> Task to carry out
Below are the records; work out how many lines among them contain "signoff", and write nothing besides that number.

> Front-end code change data
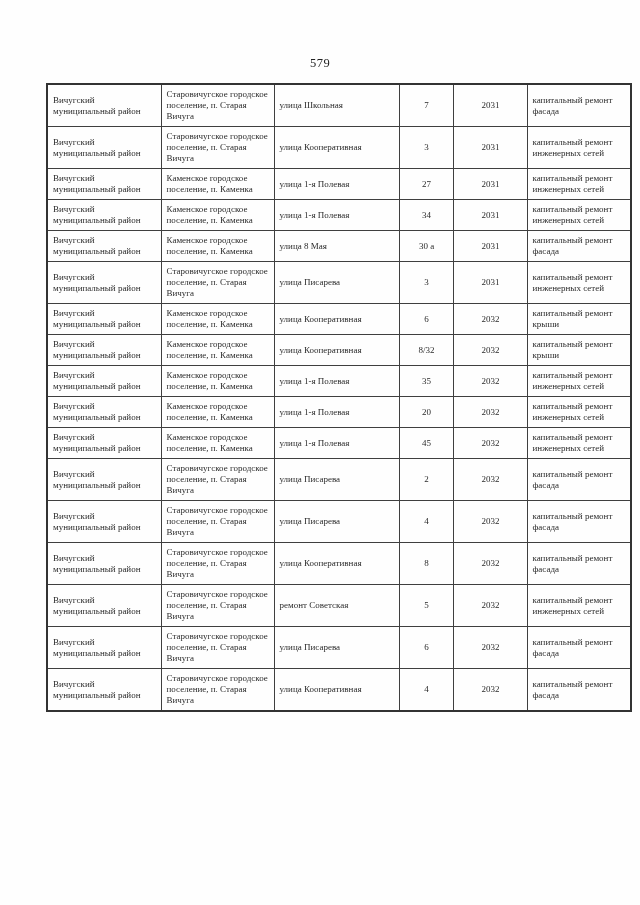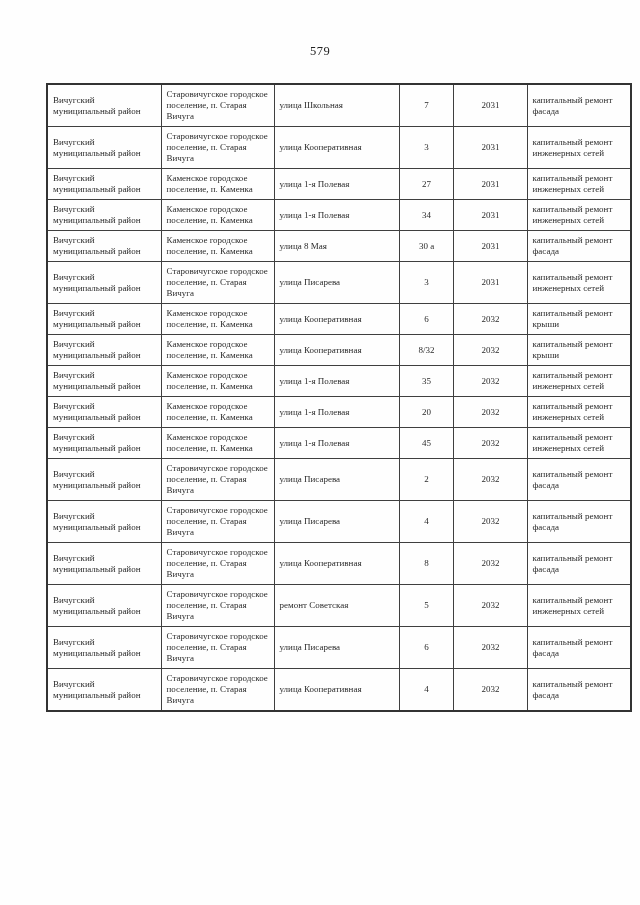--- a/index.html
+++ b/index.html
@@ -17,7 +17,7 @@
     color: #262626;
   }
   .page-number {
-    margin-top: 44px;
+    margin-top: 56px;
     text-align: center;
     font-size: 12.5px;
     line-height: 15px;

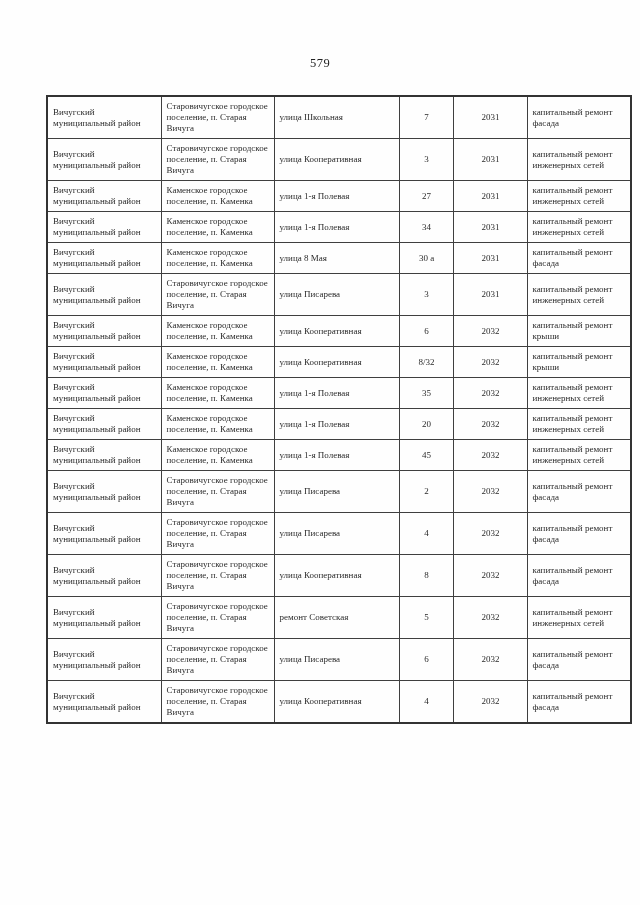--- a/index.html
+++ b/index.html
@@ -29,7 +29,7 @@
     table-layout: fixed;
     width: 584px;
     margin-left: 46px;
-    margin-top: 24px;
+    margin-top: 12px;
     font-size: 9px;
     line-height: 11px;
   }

* * *

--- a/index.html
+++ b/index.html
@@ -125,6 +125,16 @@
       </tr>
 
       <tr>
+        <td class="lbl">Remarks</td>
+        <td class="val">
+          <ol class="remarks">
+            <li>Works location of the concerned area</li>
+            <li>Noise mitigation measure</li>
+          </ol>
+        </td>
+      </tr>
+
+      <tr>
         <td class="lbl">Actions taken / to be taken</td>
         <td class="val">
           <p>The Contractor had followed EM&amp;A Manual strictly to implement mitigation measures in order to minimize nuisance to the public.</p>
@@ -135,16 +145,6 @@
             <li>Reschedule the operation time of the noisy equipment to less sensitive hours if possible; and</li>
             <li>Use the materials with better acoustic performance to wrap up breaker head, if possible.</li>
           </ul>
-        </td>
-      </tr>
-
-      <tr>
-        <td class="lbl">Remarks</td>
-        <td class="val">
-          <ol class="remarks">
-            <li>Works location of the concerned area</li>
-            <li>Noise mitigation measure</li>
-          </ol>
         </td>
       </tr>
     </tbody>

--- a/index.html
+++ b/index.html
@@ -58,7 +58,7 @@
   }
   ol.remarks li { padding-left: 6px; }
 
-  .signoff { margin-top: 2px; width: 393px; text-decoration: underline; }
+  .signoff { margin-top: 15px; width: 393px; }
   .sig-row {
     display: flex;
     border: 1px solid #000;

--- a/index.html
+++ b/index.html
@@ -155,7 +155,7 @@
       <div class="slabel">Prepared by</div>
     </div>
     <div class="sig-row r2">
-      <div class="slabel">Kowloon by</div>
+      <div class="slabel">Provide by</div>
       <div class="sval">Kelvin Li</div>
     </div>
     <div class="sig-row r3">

> Written answer
2